Mike DeGagné – Canada

An Ojibway from the Animakee Wa Zhing 37 First Nation, Mike DeGagné serves as the President & CEO of Indspire, an Indigenous charity investing in education for Indigenous populations across Canada. M. DeGagné holds a PhD from Michigan State University, focussing on Indigenous post-secondary success, and Master’s degrees in administration, Law, and Public Ethics. Mr. DeGagné is a recipient of the Order of Canada and the Order of Ontario as well as the Queen’s Diamond Jubilee Medal. Most recently, he received an Indspire Award for Public Service, was inducted into the Nipissing District Human Rights Hall of Fame, and received an Honorary Doctorate of Law from Dalhousie University.
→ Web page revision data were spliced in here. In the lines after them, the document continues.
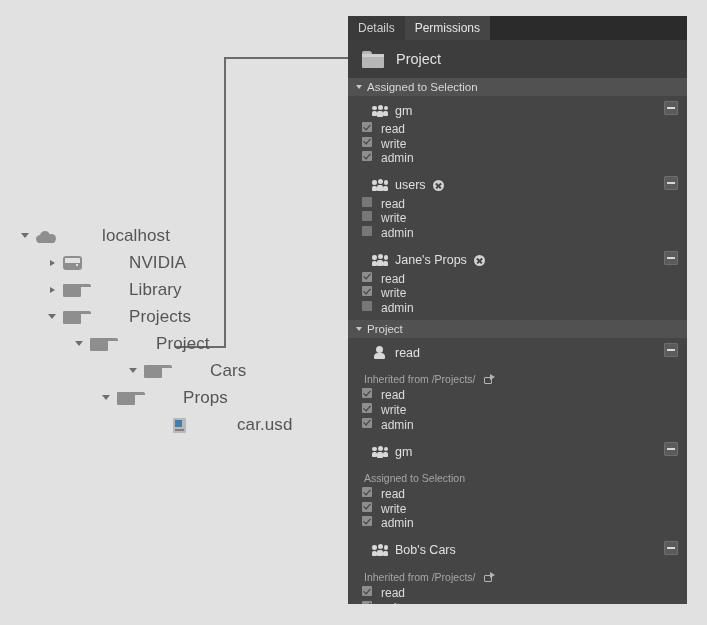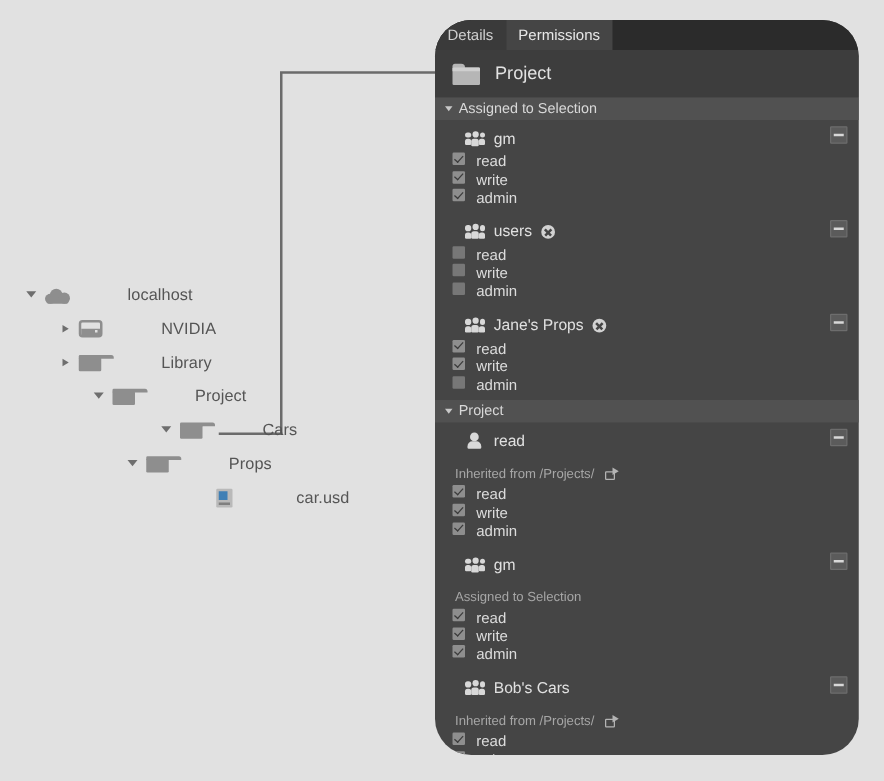"Details" #panel { border-radius: 29px -> none }
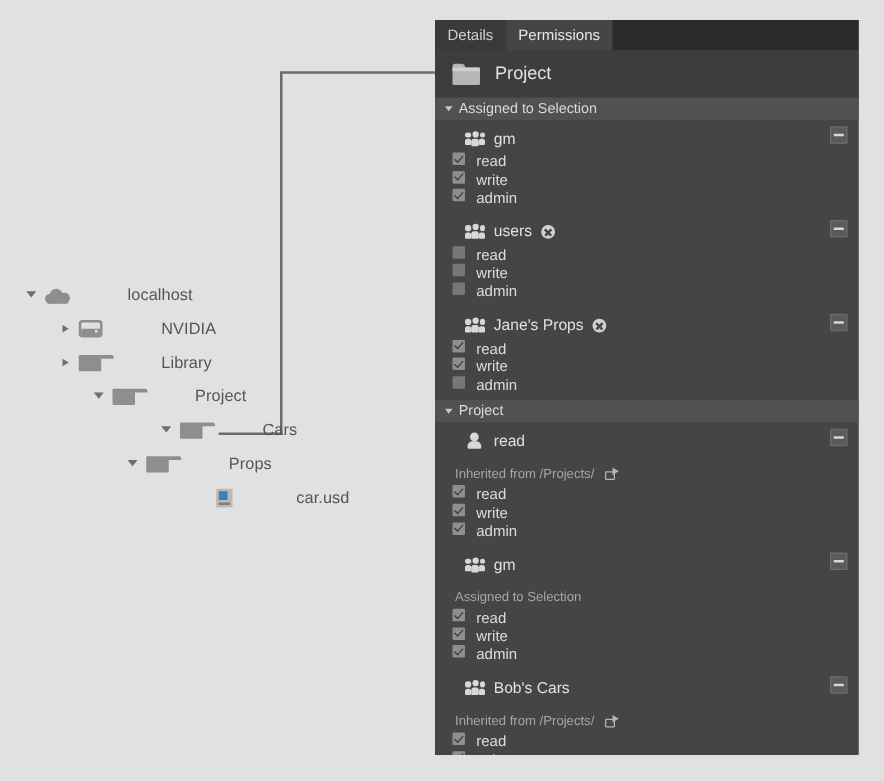"localhost" .tree-label { font-size: 13px -> 17px }
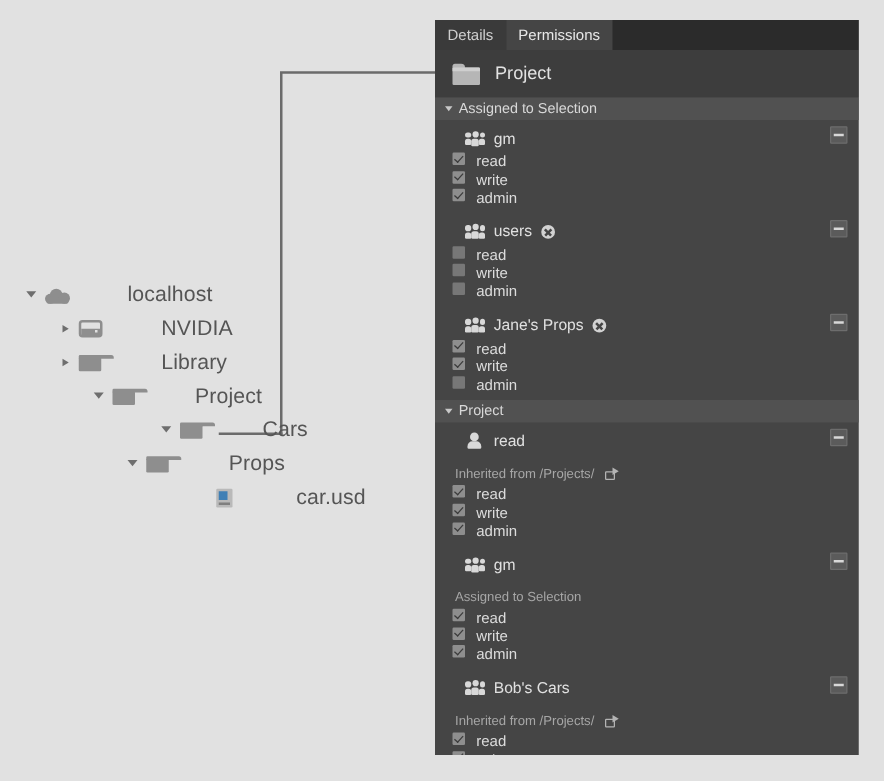"Projects" div.tree-row { html: none -> <div> <span> <i></i> </span> <div> <div> <div></div> <div></div> </div> </div> <span>Projects</span> </div> }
He was appointed Nipissing University President and Vice Chancellor in 2013, becoming one of the first Indigenous presidents of a Canadian public university. While President of Nipissing, Mr. DeGagné dedicated much of his work to Indigenous issues and ensuring that Nipissing University took a leading role in the indigenization of the post-secondary education sector. He later served as the first President of Yukon University, a new hybrid post-secondary institution in Whitehorse, Yukon. During this time, he managed its transition to a university. His career also includes working with the federal government in management of Indigenous programs and as a negotiator of comprehensive land claims.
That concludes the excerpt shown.